#### SUPPLIED DATA

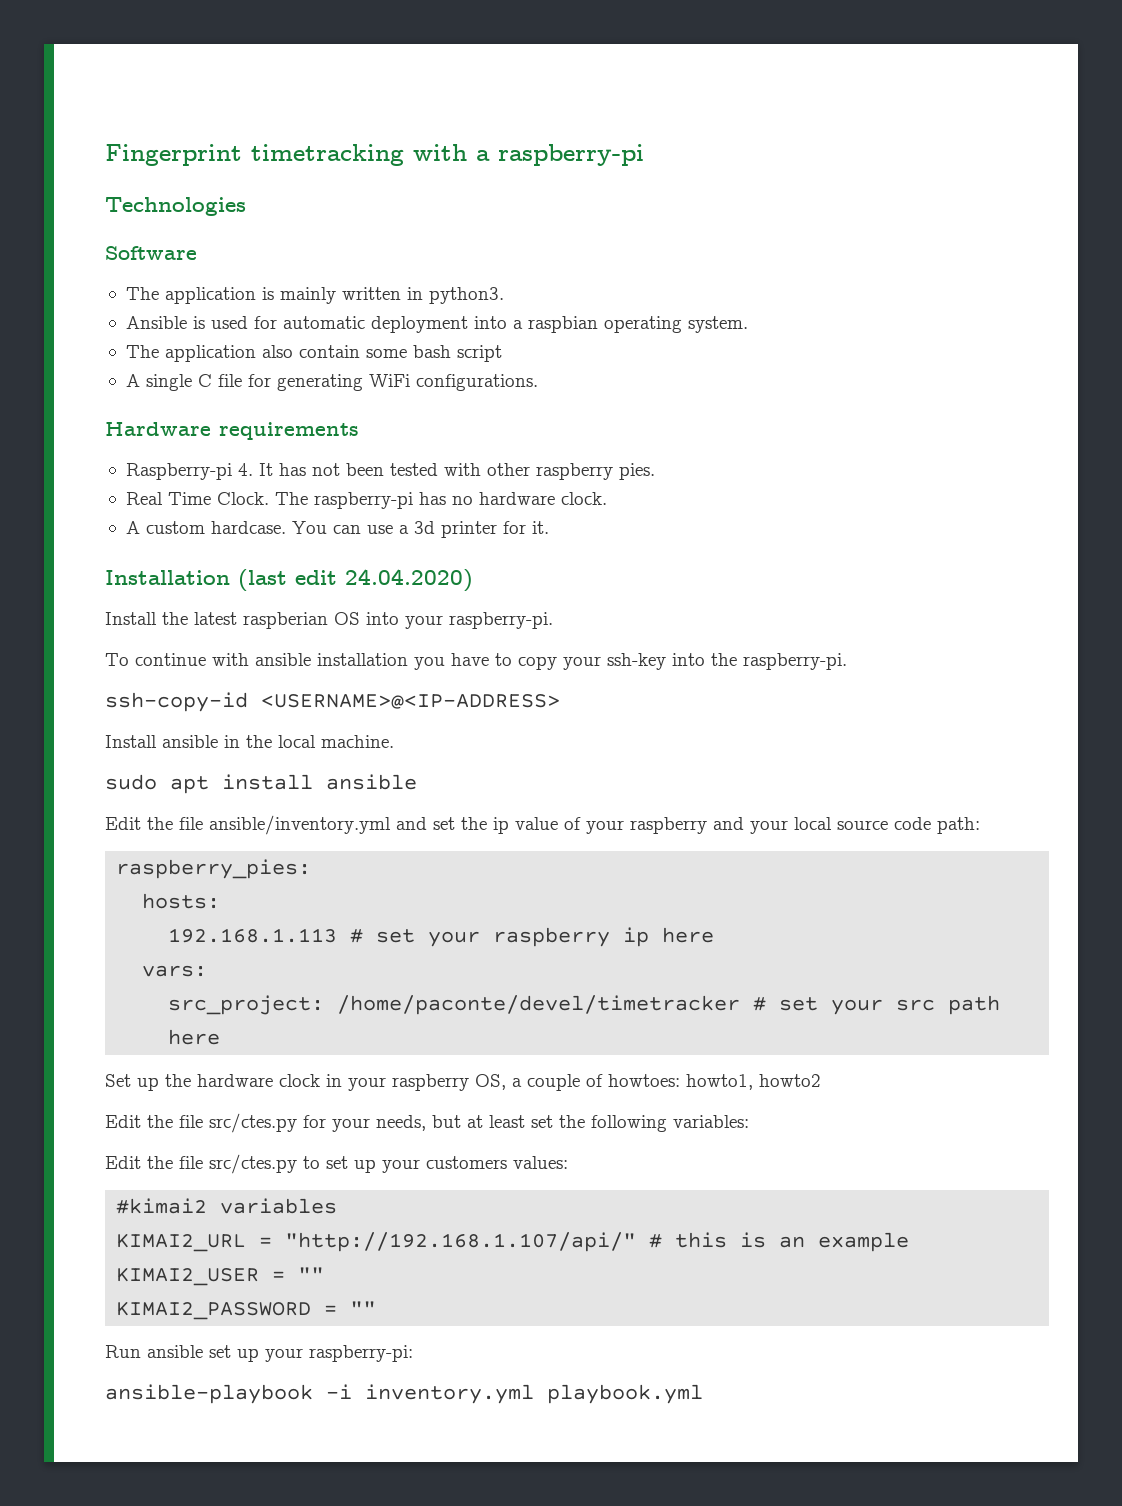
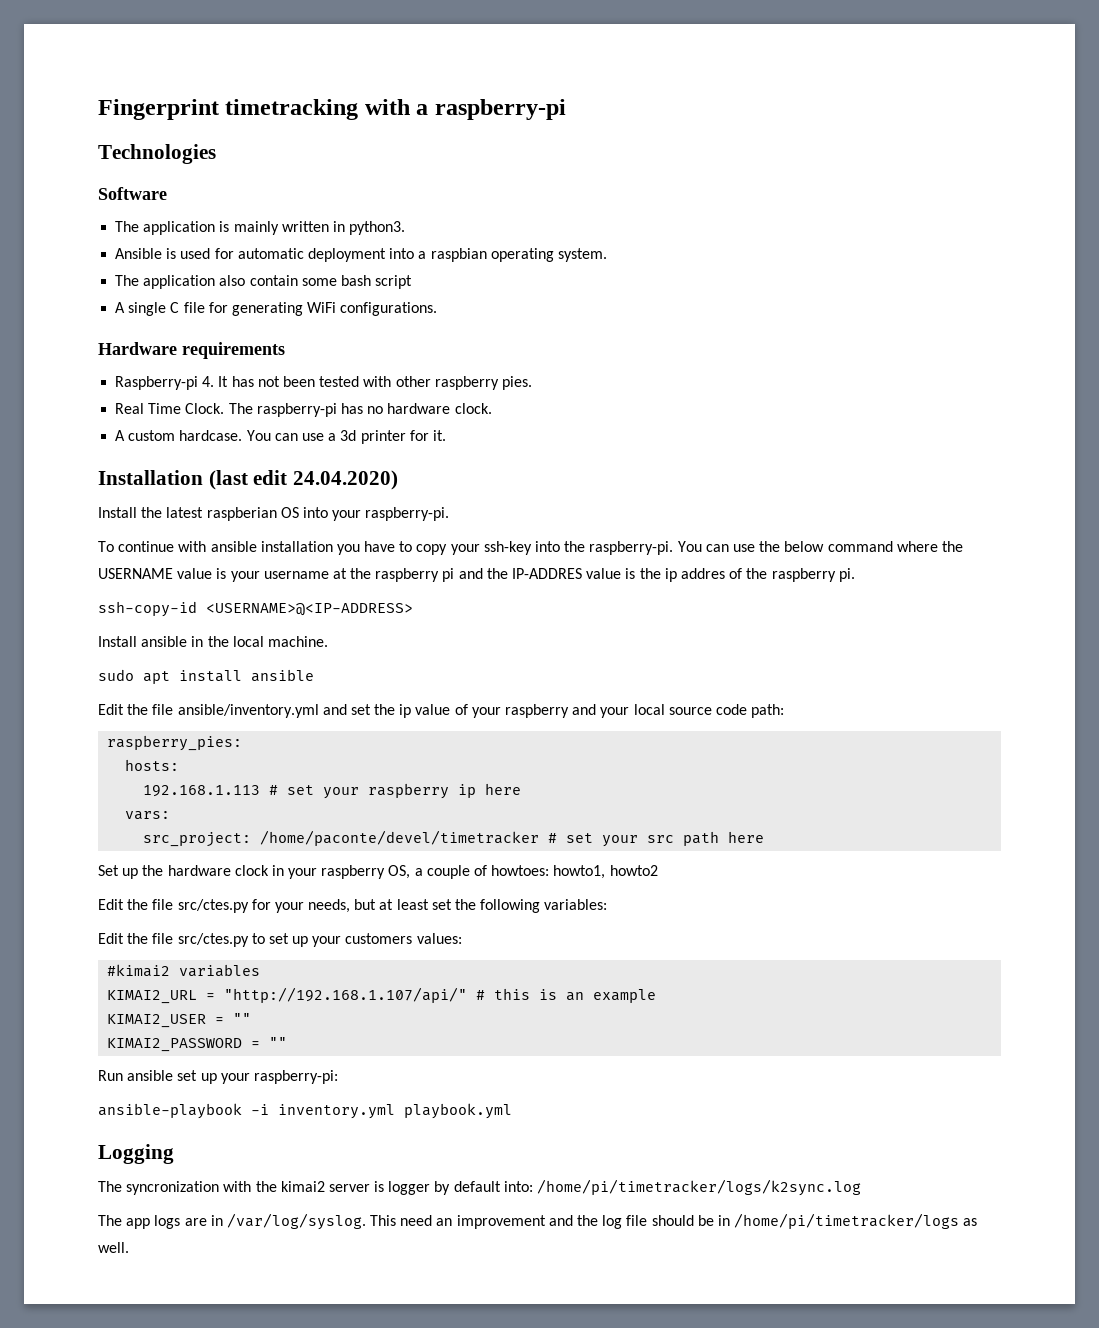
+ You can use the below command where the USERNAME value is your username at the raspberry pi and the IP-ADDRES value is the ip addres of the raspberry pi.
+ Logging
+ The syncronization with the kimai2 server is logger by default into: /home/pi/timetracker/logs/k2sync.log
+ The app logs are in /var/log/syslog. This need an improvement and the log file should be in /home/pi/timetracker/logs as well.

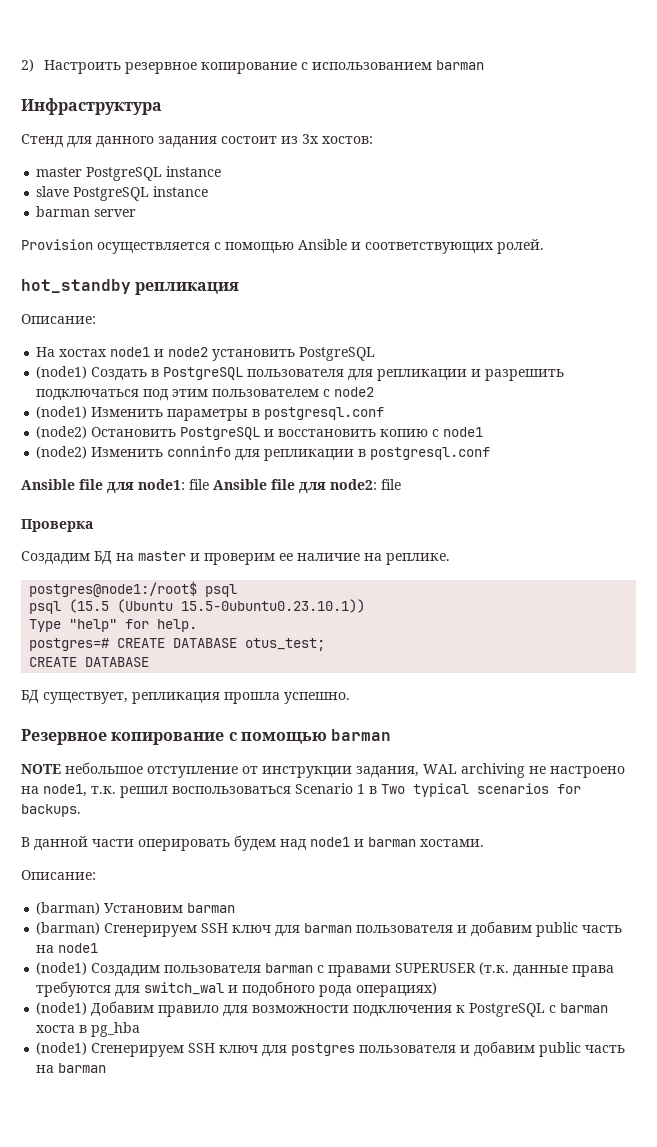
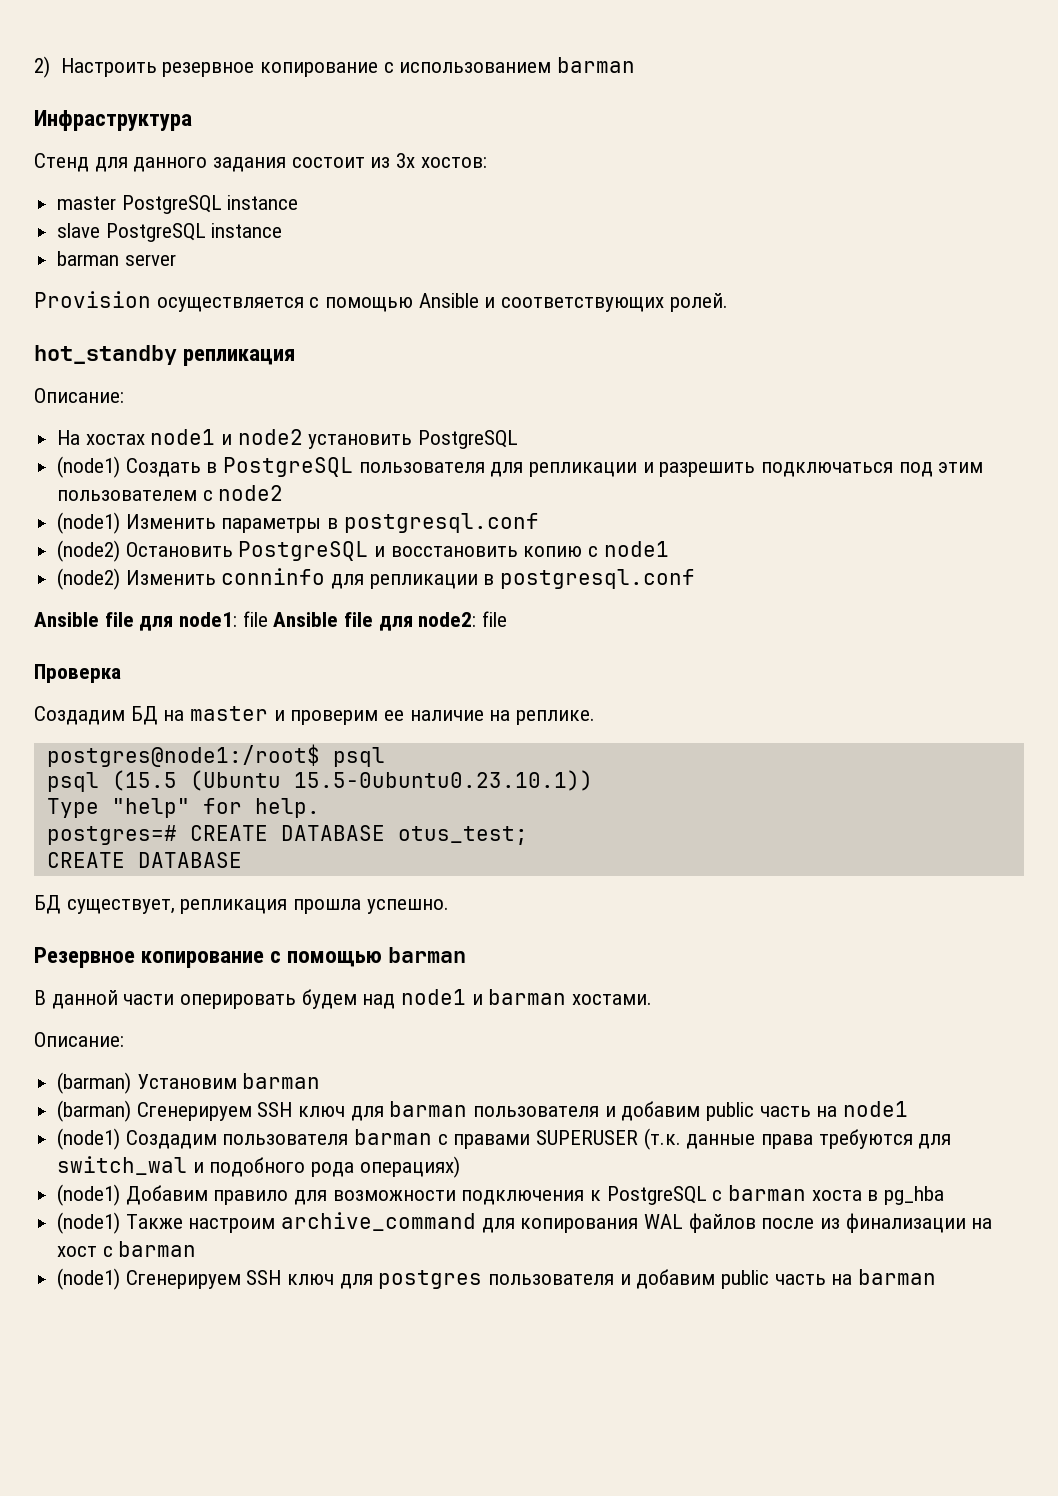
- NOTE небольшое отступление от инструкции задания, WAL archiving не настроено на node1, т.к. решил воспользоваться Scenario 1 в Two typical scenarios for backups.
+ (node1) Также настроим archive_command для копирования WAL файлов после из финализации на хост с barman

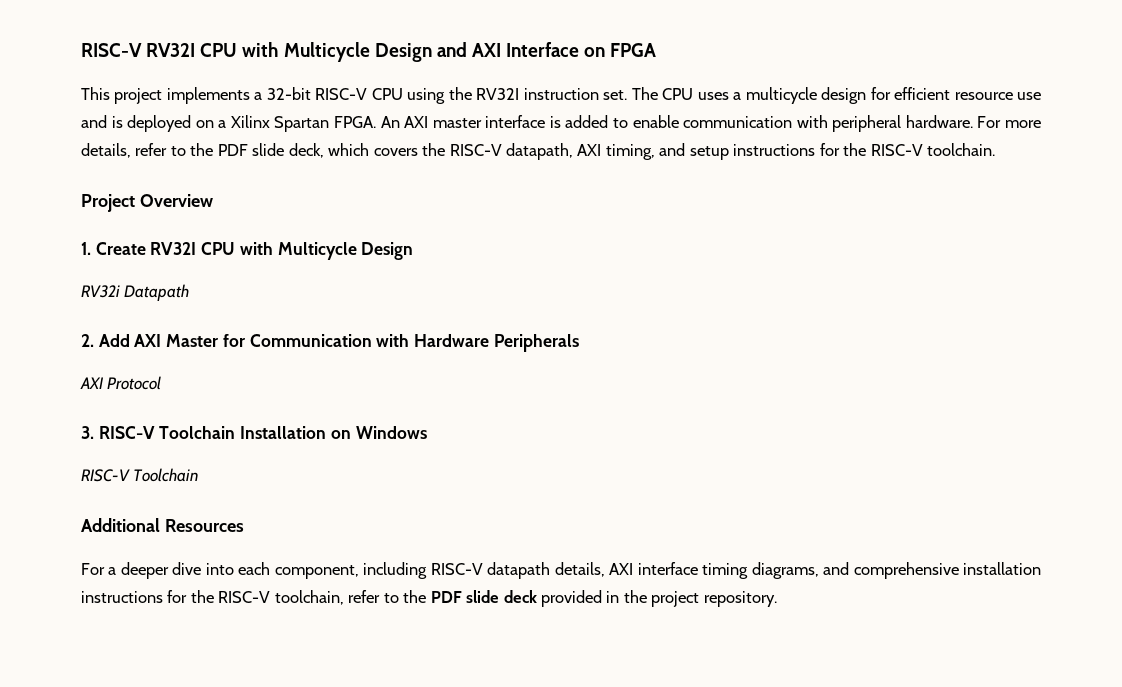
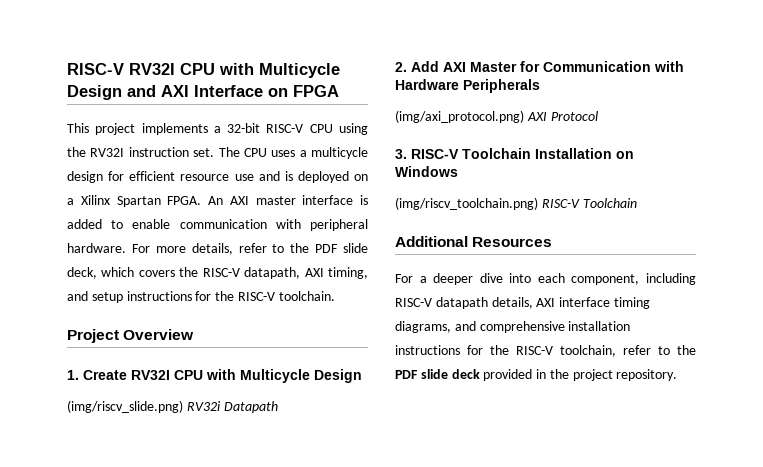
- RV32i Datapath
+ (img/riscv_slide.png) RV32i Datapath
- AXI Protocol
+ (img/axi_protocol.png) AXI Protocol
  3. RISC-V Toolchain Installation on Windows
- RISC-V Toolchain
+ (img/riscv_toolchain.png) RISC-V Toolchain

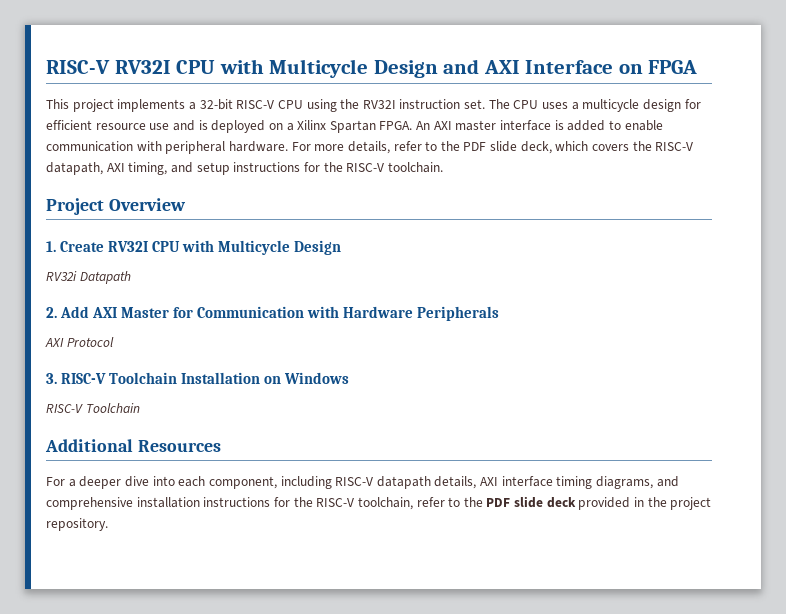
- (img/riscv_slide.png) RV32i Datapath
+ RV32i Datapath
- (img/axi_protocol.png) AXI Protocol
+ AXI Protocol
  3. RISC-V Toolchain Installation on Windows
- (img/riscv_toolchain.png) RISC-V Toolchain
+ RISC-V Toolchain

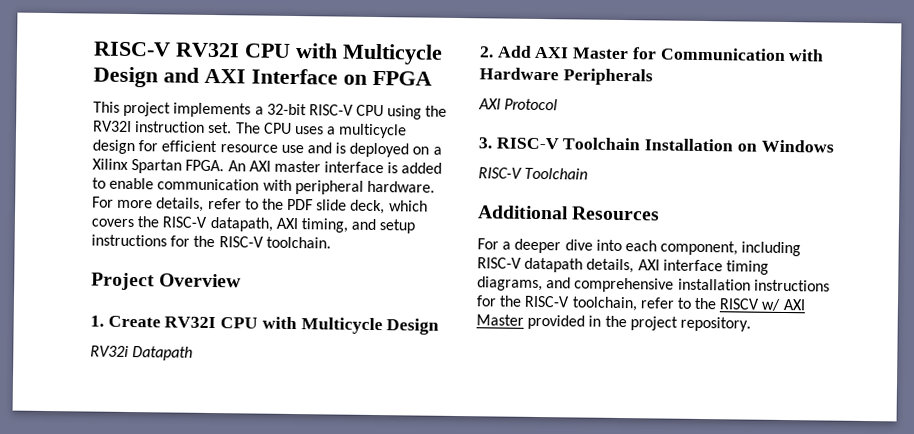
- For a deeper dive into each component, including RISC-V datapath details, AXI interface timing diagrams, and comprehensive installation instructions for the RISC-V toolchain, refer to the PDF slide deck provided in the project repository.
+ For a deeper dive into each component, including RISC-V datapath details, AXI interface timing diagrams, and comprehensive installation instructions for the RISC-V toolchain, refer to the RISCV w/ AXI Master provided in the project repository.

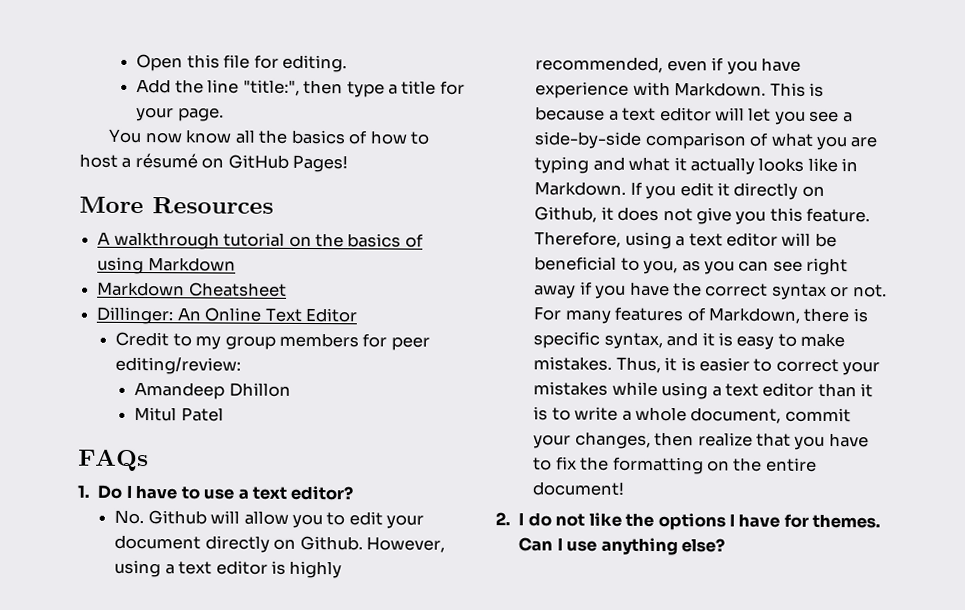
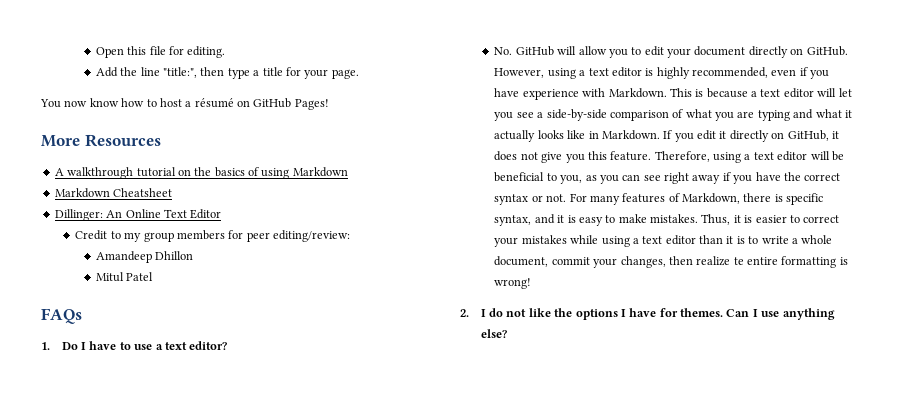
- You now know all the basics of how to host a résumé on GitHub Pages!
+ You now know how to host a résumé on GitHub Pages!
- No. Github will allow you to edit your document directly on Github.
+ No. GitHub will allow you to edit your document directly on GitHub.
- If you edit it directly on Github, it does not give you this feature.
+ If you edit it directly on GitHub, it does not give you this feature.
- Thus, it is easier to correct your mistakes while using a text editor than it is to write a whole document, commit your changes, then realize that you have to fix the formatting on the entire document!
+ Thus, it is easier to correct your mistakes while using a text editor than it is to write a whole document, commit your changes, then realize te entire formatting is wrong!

########

Each entry above must come back exactly as written. Drop the images.

+ You can use the below command where the USERNAME value is your username at the raspberry pi and the IP-ADDRES value is the ip addres of the raspberry pi.
+ Logging
+ The syncronization with the kimai2 server is logger by default into: /home/pi/timetracker/logs/k2sync.log
+ The app logs are in /var/log/syslog. This need an improvement and the log file should be in /home/pi/timetracker/logs as well.

- NOTE небольшое отступление от инструкции задания, WAL archiving не настроено на node1, т.к. решил воспользоваться Scenario 1 в Two typical scenarios for backups.
+ (node1) Также настроим archive_command для копирования WAL файлов после из финализации на хост с barman

- RV32i Datapath
+ (img/riscv_slide.png) RV32i Datapath
- AXI Protocol
+ (img/axi_protocol.png) AXI Protocol
  3. RISC-V Toolchain Installation on Windows
- RISC-V Toolchain
+ (img/riscv_toolchain.png) RISC-V Toolchain

- (img/riscv_slide.png) RV32i Datapath
+ RV32i Datapath
- (img/axi_protocol.png) AXI Protocol
+ AXI Protocol
  3. RISC-V Toolchain Installation on Windows
- (img/riscv_toolchain.png) RISC-V Toolchain
+ RISC-V Toolchain

- For a deeper dive into each component, including RISC-V datapath details, AXI interface timing diagrams, and comprehensive installation instructions for the RISC-V toolchain, refer to the PDF slide deck provided in the project repository.
+ For a deeper dive into each component, including RISC-V datapath details, AXI interface timing diagrams, and comprehensive installation instructions for the RISC-V toolchain, refer to the RISCV w/ AXI Master provided in the project repository.

- You now know all the basics of how to host a résumé on GitHub Pages!
+ You now know how to host a résumé on GitHub Pages!
- No. Github will allow you to edit your document directly on Github.
+ No. GitHub will allow you to edit your document directly on GitHub.
- If you edit it directly on Github, it does not give you this feature.
+ If you edit it directly on GitHub, it does not give you this feature.
- Thus, it is easier to correct your mistakes while using a text editor than it is to write a whole document, commit your changes, then realize that you have to fix the formatting on the entire document!
+ Thus, it is easier to correct your mistakes while using a text editor than it is to write a whole document, commit your changes, then realize te entire formatting is wrong!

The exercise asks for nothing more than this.